• [Work item]
All records, minus the pictures: write them out exactly.
Start of Provided material
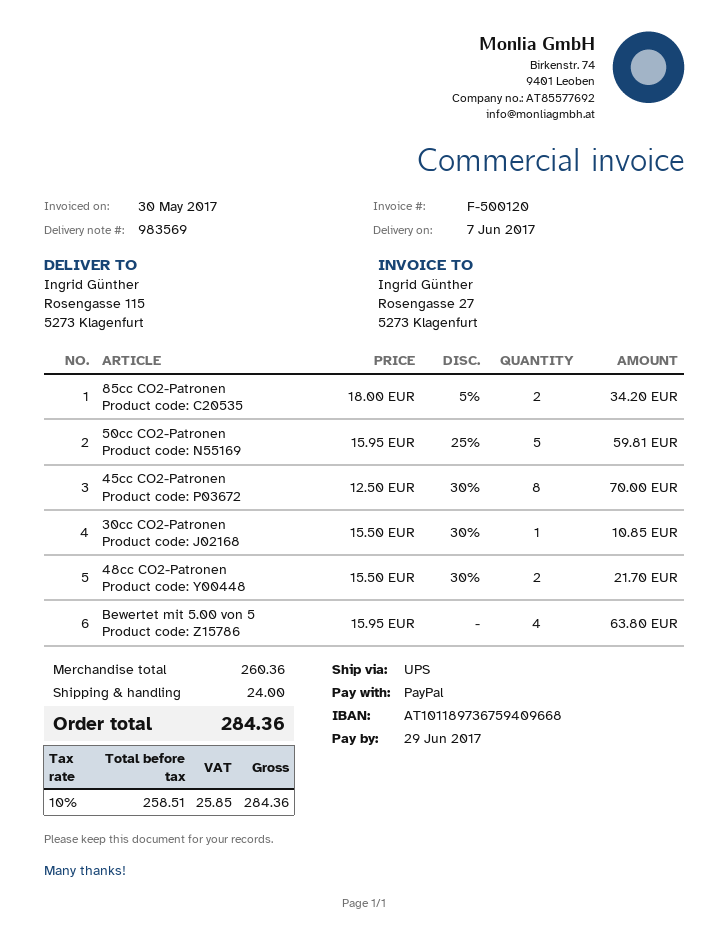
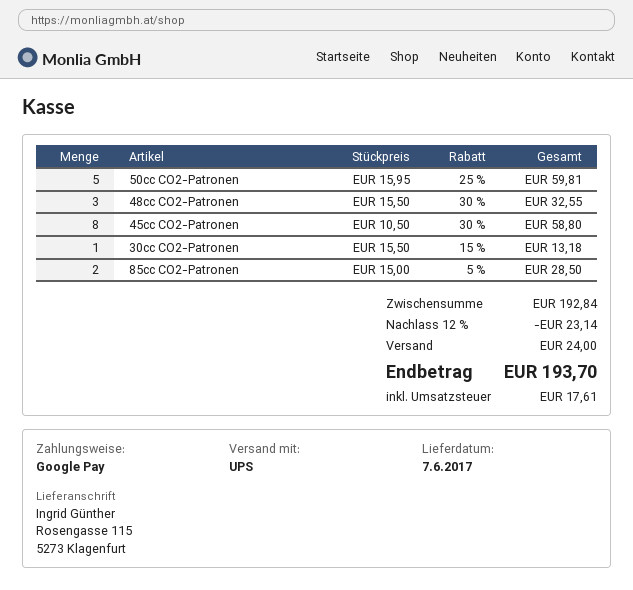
payment method: PayPal -> Google Pay
85cc CO2-Patronen: 2 x 18.00 - 5% = 34.20 -> 2 x 15.00 - 5% = 28.50
45cc CO2-Patronen: 8 x 12.50 - 30% = 70.00 -> 8 x 10.50 - 30% = 58.80
30cc CO2-Patronen: 1 x 15.50 - 30% = 10.85 -> 1 x 15.50 - 15% = 13.18
48cc CO2-Patronen: 2 x 15.50 - 30% = 21.70 -> 3 x 15.50 - 30% = 32.55
Bewertet mit 5.00 von 5: 4 x 15.95 = 63.80 -> none
subtotal: 260.36 -> 192.84
discount: none -> 12% = 23.14
tax: 25.85 -> 17.61
total: 284.36 -> 193.70

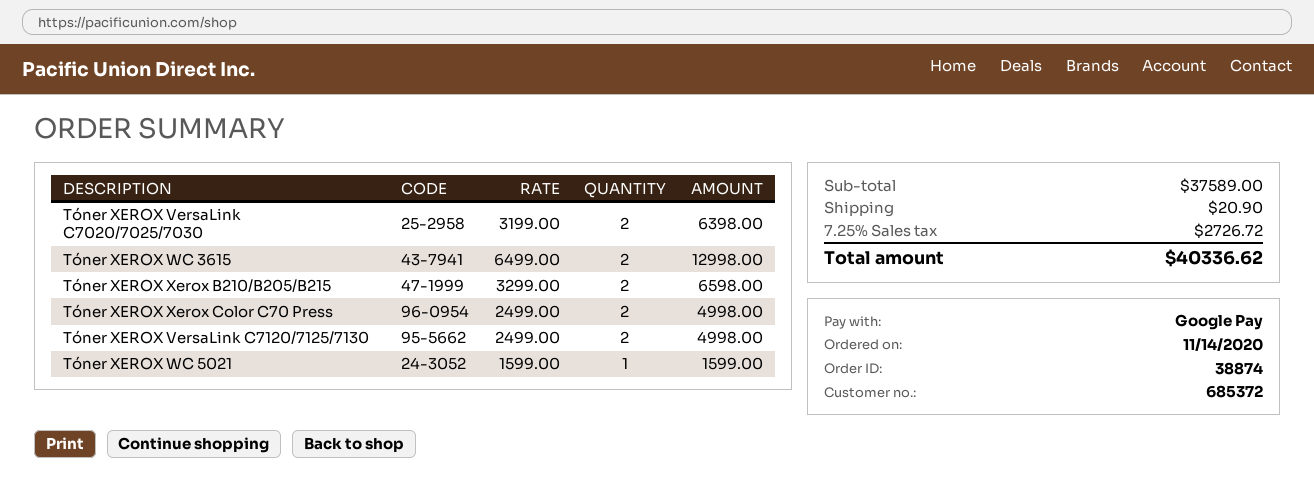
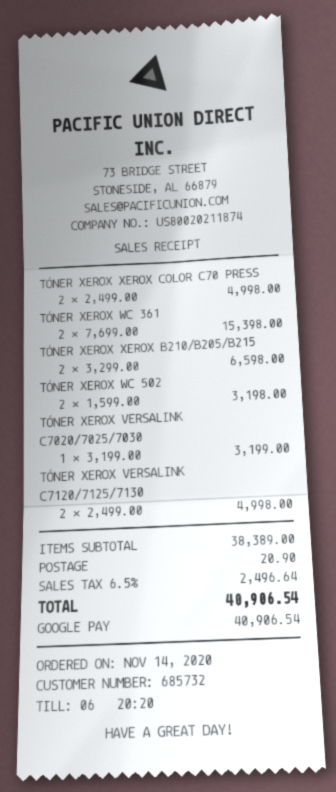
customer number: 685372 -> 685732
Tóner XEROX VersaLink C7020/7025/7030: 2 x 3199.00 = 6398.00 -> 1 x 3199.00 = 3199.00
Tóner XEROX WC 3615: 2 x 6499.00 = 12998.00 -> 2 x 7699.00 = 15398.00
Tóner XEROX WC 5021: 1 x 1599.00 = 1599.00 -> 2 x 1599.00 = 3198.00
subtotal: 37589.00 -> 38389.00
tax: 7.25% = 2726.72 -> 6.5% = 2496.64
total: 40336.62 -> 40906.54

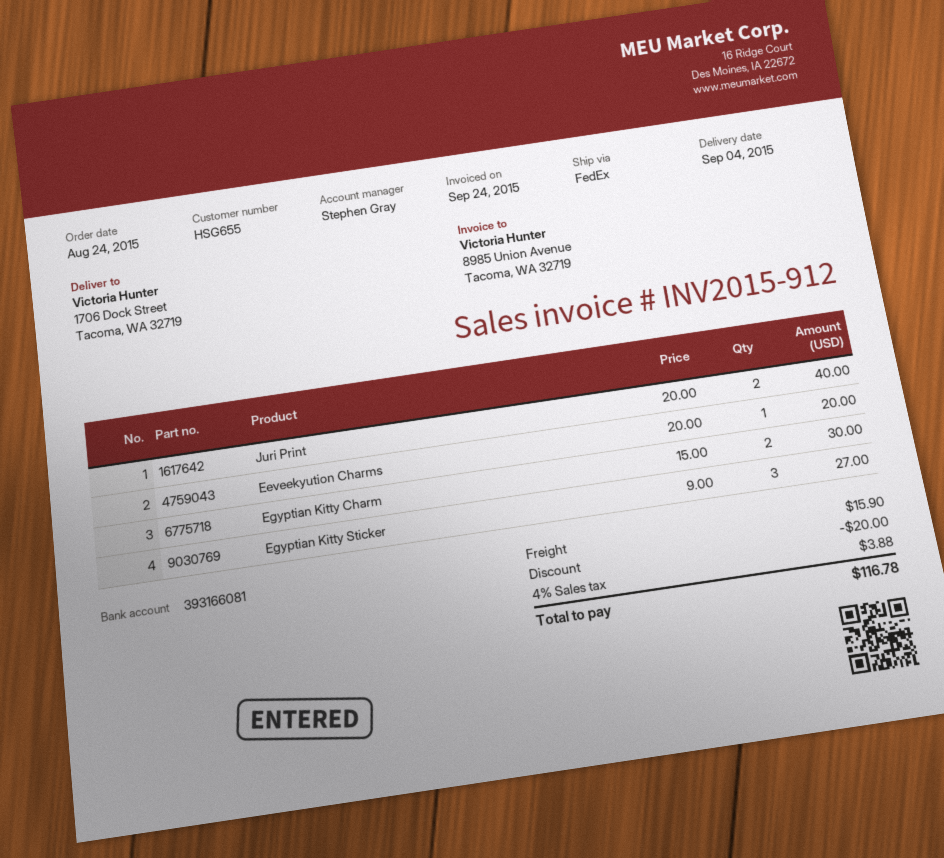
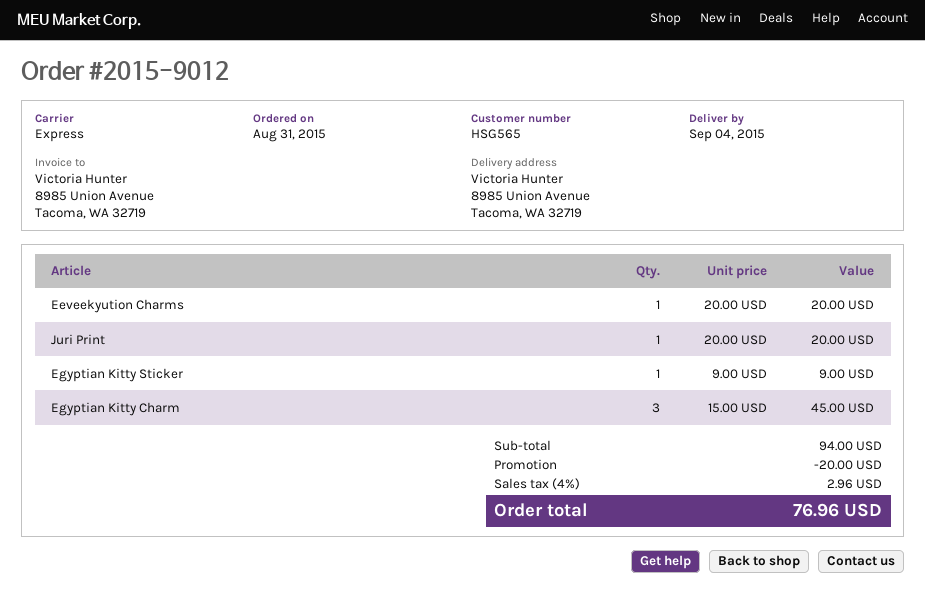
order date: 2015-08-24 -> 2015-08-31
customer number: HSG655 -> HSG565
shipping method: FedEx -> express
ship to: 1706 Dock Street, Tacoma, WA 32719 -> 8985 Union Avenue, Tacoma, WA 32719
Juri Print: 2 x 20.00 = 40.00 -> 1 x 20.00 = 20.00
Egyptian Kitty Charm: 2 x 15.00 = 30.00 -> 3 x 15.00 = 45.00
Egyptian Kitty Sticker: 3 x 9.00 = 27.00 -> 1 x 9.00 = 9.00
shipping: 15.90 -> none
tax: 4% = 3.88 -> 4% = 2.96
total: 116.78 -> 76.96

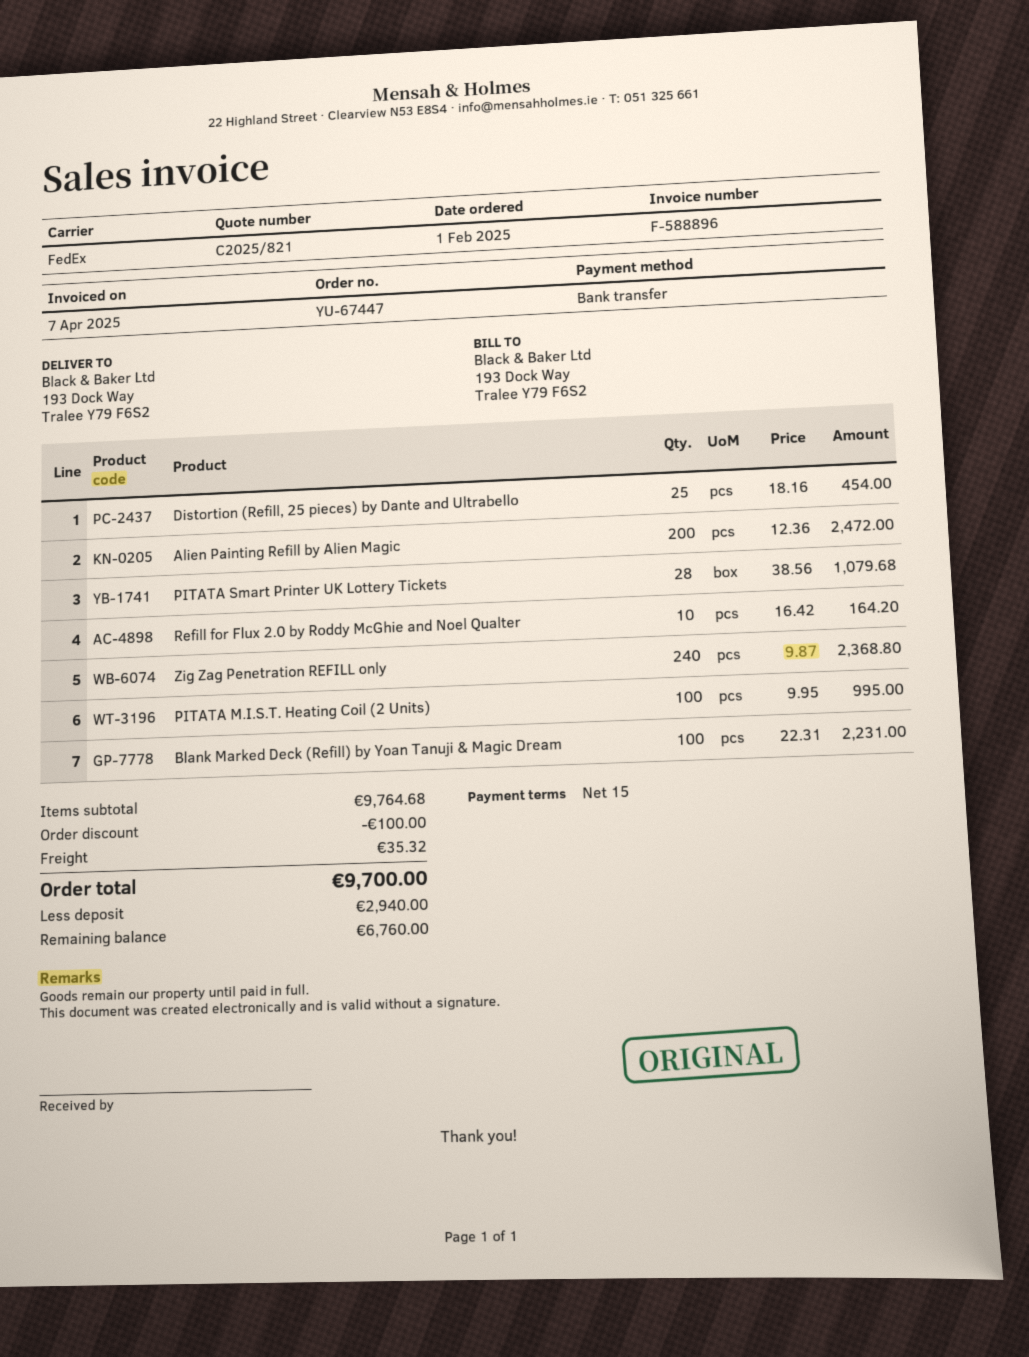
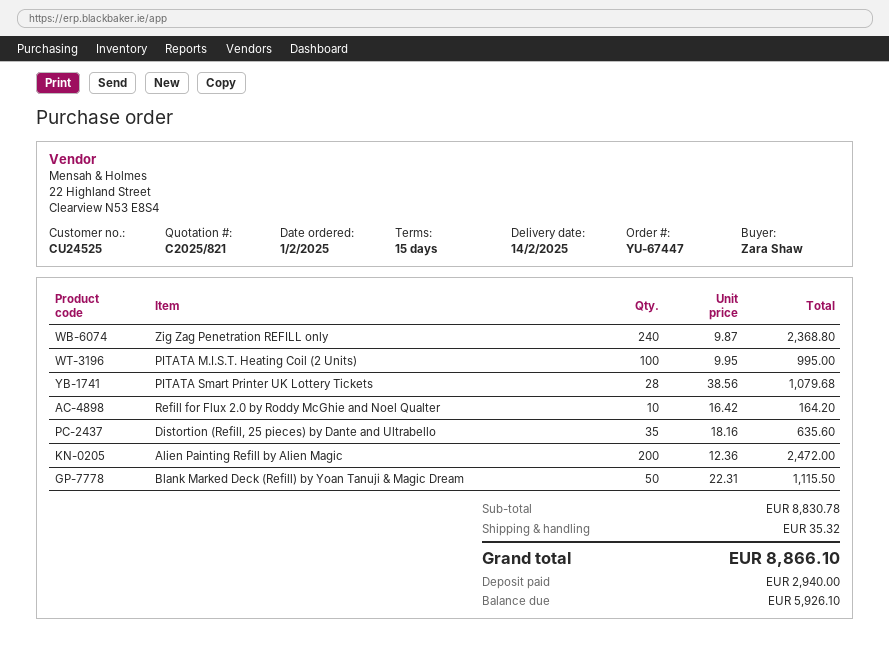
Distortion (Refill, 25 pieces) by Dante and Ultrabello: 25 x 18.16 = 454.00 -> 35 x 18.16 = 635.60
Blank Marked Deck (Refill) by Yoan Tanuji & Magic Dream: 100 x 22.31 = 2231.00 -> 50 x 22.31 = 1115.50
subtotal: 9764.68 -> 8830.78
discount: 100.00 -> none
total: 9700.00 -> 8866.10
balance: 6760.00 -> 5926.10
End of Provided material
• [Reply to the exercise]
payment method: PayPal -> Google Pay
85cc CO2-Patronen: 2 x 18.00 - 5% = 34.20 -> 2 x 15.00 - 5% = 28.50
45cc CO2-Patronen: 8 x 12.50 - 30% = 70.00 -> 8 x 10.50 - 30% = 58.80
30cc CO2-Patronen: 1 x 15.50 - 30% = 10.85 -> 1 x 15.50 - 15% = 13.18
48cc CO2-Patronen: 2 x 15.50 - 30% = 21.70 -> 3 x 15.50 - 30% = 32.55
Bewertet mit 5.00 von 5: 4 x 15.95 = 63.80 -> none
subtotal: 260.36 -> 192.84
discount: none -> 12% = 23.14
tax: 25.85 -> 17.61
total: 284.36 -> 193.70

customer number: 685372 -> 685732
Tóner XEROX VersaLink C7020/7025/7030: 2 x 3199.00 = 6398.00 -> 1 x 3199.00 = 3199.00
Tóner XEROX WC 3615: 2 x 6499.00 = 12998.00 -> 2 x 7699.00 = 15398.00
Tóner XEROX WC 5021: 1 x 1599.00 = 1599.00 -> 2 x 1599.00 = 3198.00
subtotal: 37589.00 -> 38389.00
tax: 7.25% = 2726.72 -> 6.5% = 2496.64
total: 40336.62 -> 40906.54

order date: 2015-08-24 -> 2015-08-31
customer number: HSG655 -> HSG565
shipping method: FedEx -> express
ship to: 1706 Dock Street, Tacoma, WA 32719 -> 8985 Union Avenue, Tacoma, WA 32719
Juri Print: 2 x 20.00 = 40.00 -> 1 x 20.00 = 20.00
Egyptian Kitty Charm: 2 x 15.00 = 30.00 -> 3 x 15.00 = 45.00
Egyptian Kitty Sticker: 3 x 9.00 = 27.00 -> 1 x 9.00 = 9.00
shipping: 15.90 -> none
tax: 4% = 3.88 -> 4% = 2.96
total: 116.78 -> 76.96

Distortion (Refill, 25 pieces) by Dante and Ultrabello: 25 x 18.16 = 454.00 -> 35 x 18.16 = 635.60
Blank Marked Deck (Refill) by Yoan Tanuji & Magic Dream: 100 x 22.31 = 2231.00 -> 50 x 22.31 = 1115.50
subtotal: 9764.68 -> 8830.78
discount: 100.00 -> none
total: 9700.00 -> 8866.10
balance: 6760.00 -> 5926.10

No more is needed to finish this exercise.